Christopher Hitchens, reliably thoughtful and provocative, had this reaction to the new airline requirements — reported in the New York Times after last week’s thwarted bombing — which say that “passengers on international flights coming to the United States will apparently have to remain in their seats for the last hour of a flight without any personal items on their laps.”
Yes, that ought to do it. It’s also incredibly, nay, almost diabolically clever of our guardians to let it be known what the precise time limit will be. Oh, and by the way, any passenger courageous or resourceful enough to stand up and fight back will also have broken the brave new law.

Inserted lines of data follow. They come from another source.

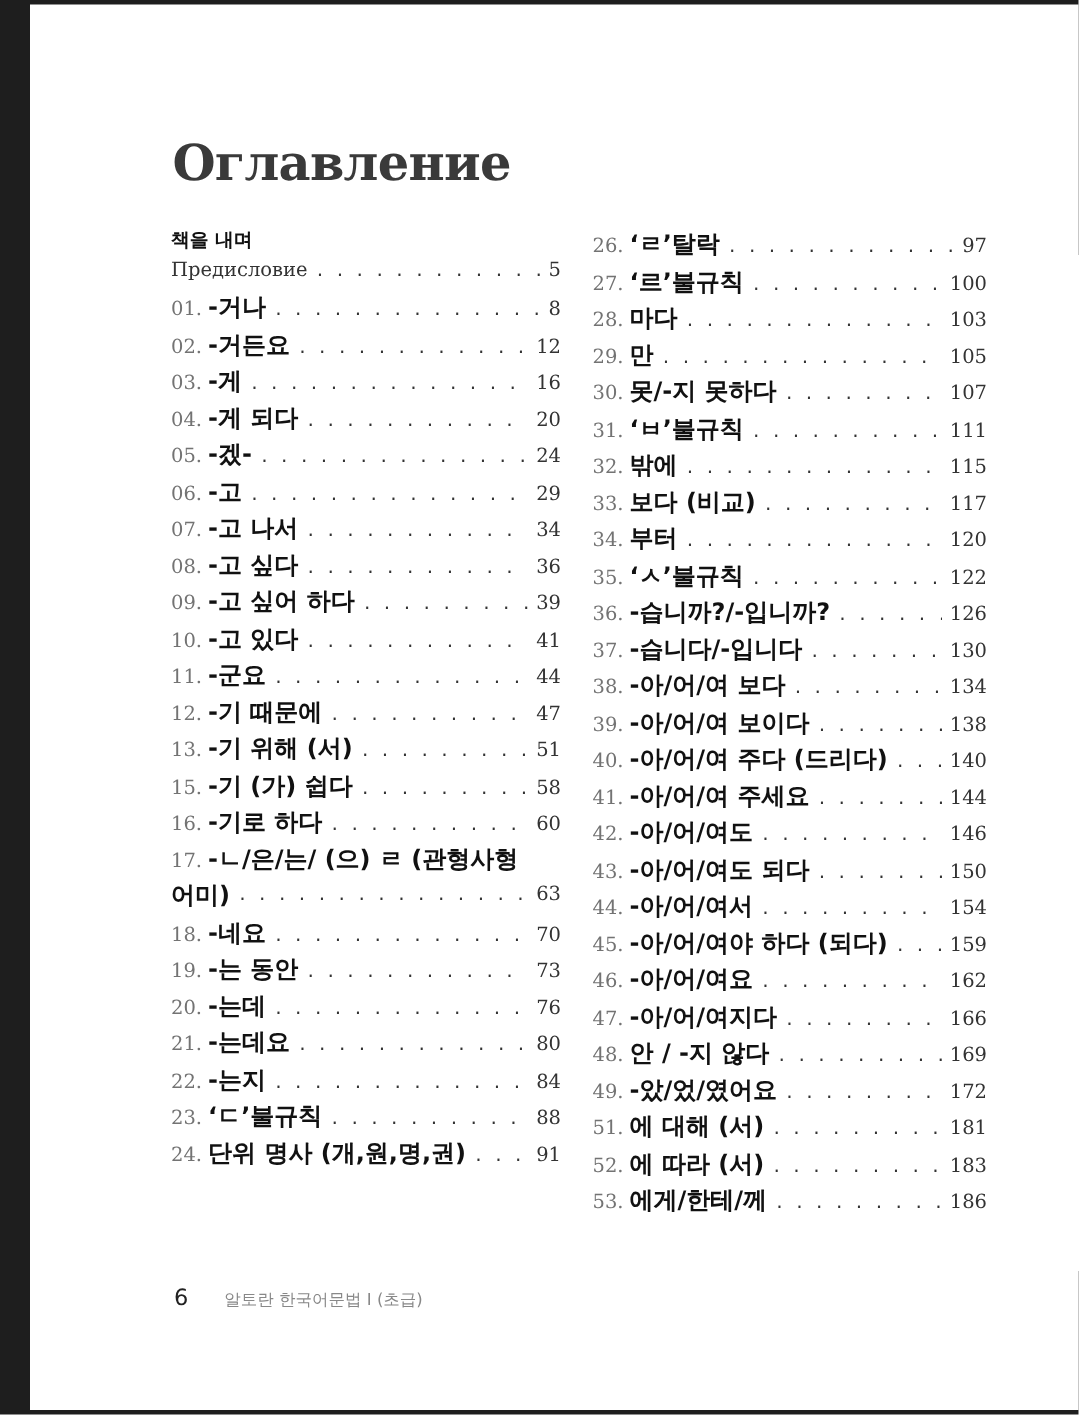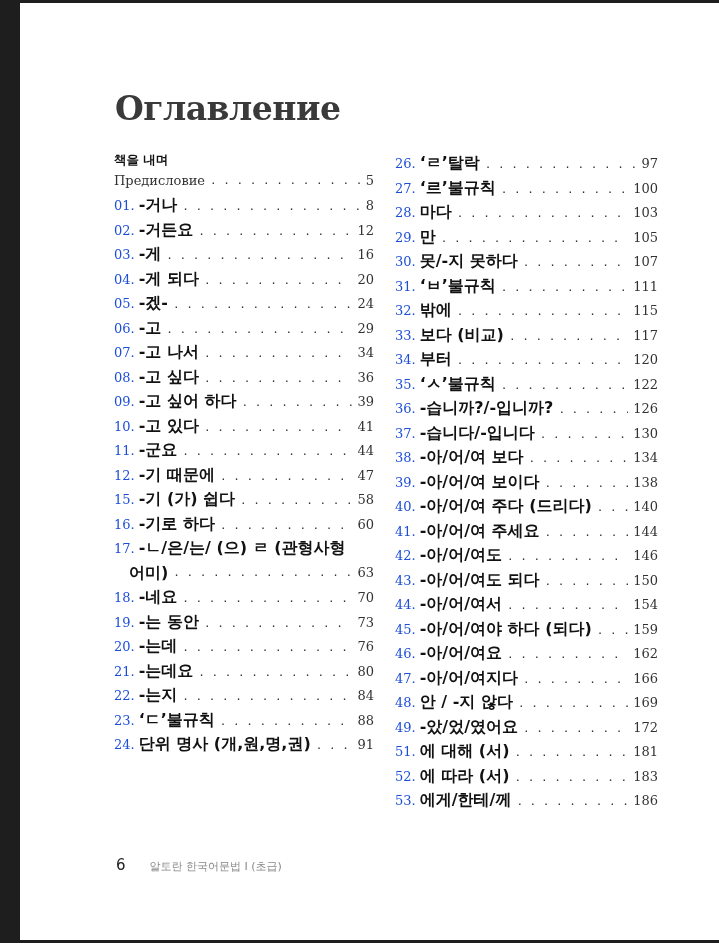--- a/index.html
+++ b/index.html
@@ -54,7 +54,7 @@
     .entry .num {
       font-family: "DejaVu Serif", serif;
       font-size: 13px;
-      color: #1d4ed8;
+      color: #737373;
       margin-right: 4px;
     }
     .entry .label {

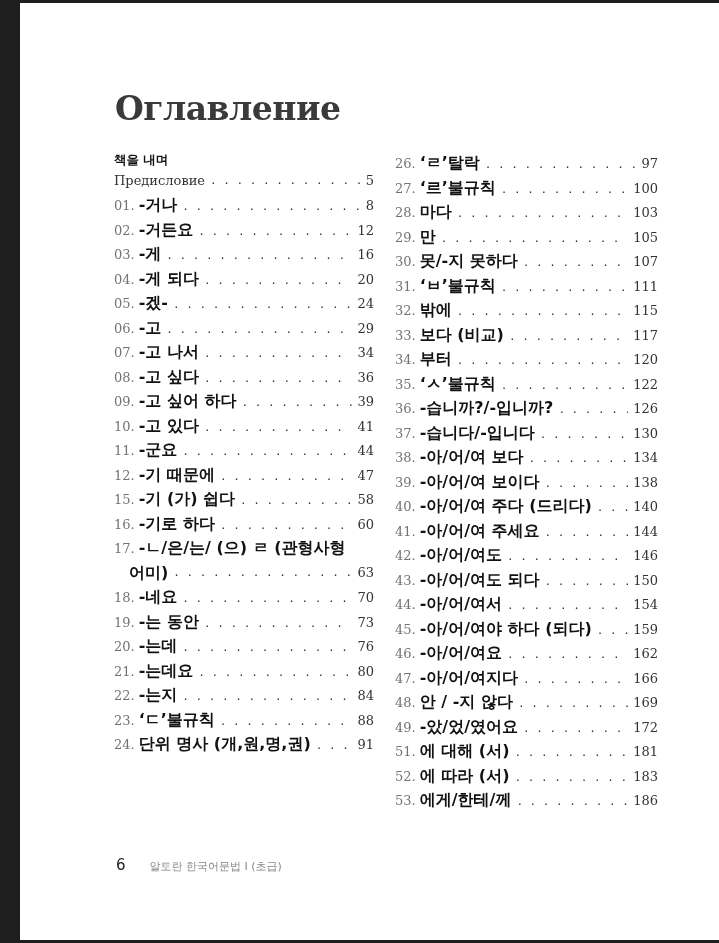--- a/index.html
+++ b/index.html
@@ -201,6 +201,12 @@
           <span class="page-num">47</span>
         </div>
         <div class="entry">
+          <span class="num">13.</span>
+          <span class="label">-기 위해 (서)</span>
+          <span class="dots"></span>
+          <span class="page-num">51</span>
+        </div>
+        <div class="entry">
           <span class="num">15.</span>
           <span class="label">-기 (가) 쉽다</span>
           <span class="dots"></span>

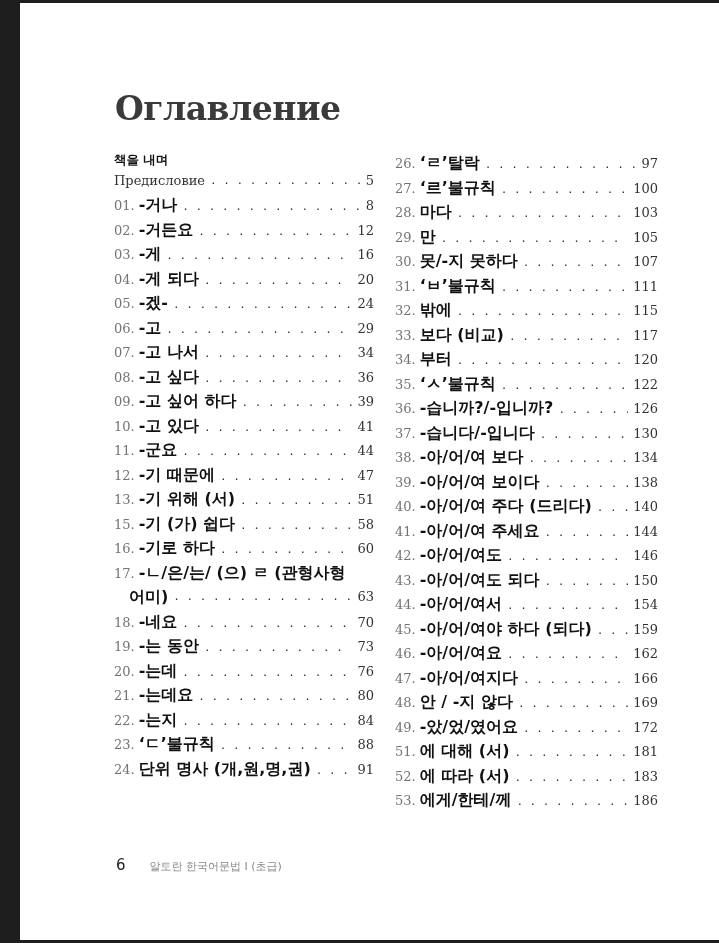--- a/index.html
+++ b/index.html
@@ -95,7 +95,7 @@
       line-height: 24.5px;
     }
     .entry.two-line .line1 { display: block; height: 24.5px; }
-    .entry.two-line .line2 { display: flex; align-items: flex-start; height: 24.5px; margin-left: 15px; }
+    .entry.two-line .line2 { display: flex; align-items: flex-start; height: 24.5px; }
     .footer {
       position: absolute;
       left: 96px; top: 853px;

For some years after 9/11, passengers were forbidden to get up and use the lavatory on the Washington-New York shuttle. Zero tolerance! I suppose it must eventually have occurred to somebody that this ban would not deter a person who was willing to die, so the rule was scrapped. But now the principle has been revisited for international flights. For many years after the explosion of the TWA plane over Long Island (a disaster that was later found to have nothing at all to do with international religious nihilism), you could not board an aircraft without being asked whether you had packed your own bags and had them under your control at all times. These two questions are the very ones to which a would-be hijacker or bomber would honestly and logically have to answer “yes.” But answering “yes” to both was a condition of being allowed on the plane!
Too many of our airline safety procedures have the same Achilles heel as our gun control procedures — which is to say, they only deter the law-abiding. Just as it’s folly to think any criminal bothers to obtain his weapons through legal channels, it’s likewise foolish to believe any suicide bomber, after waking up from a long nap on an overseas flight only to find himself in the stay-seated hour, would say to himself: “Damn! Missed my chance.”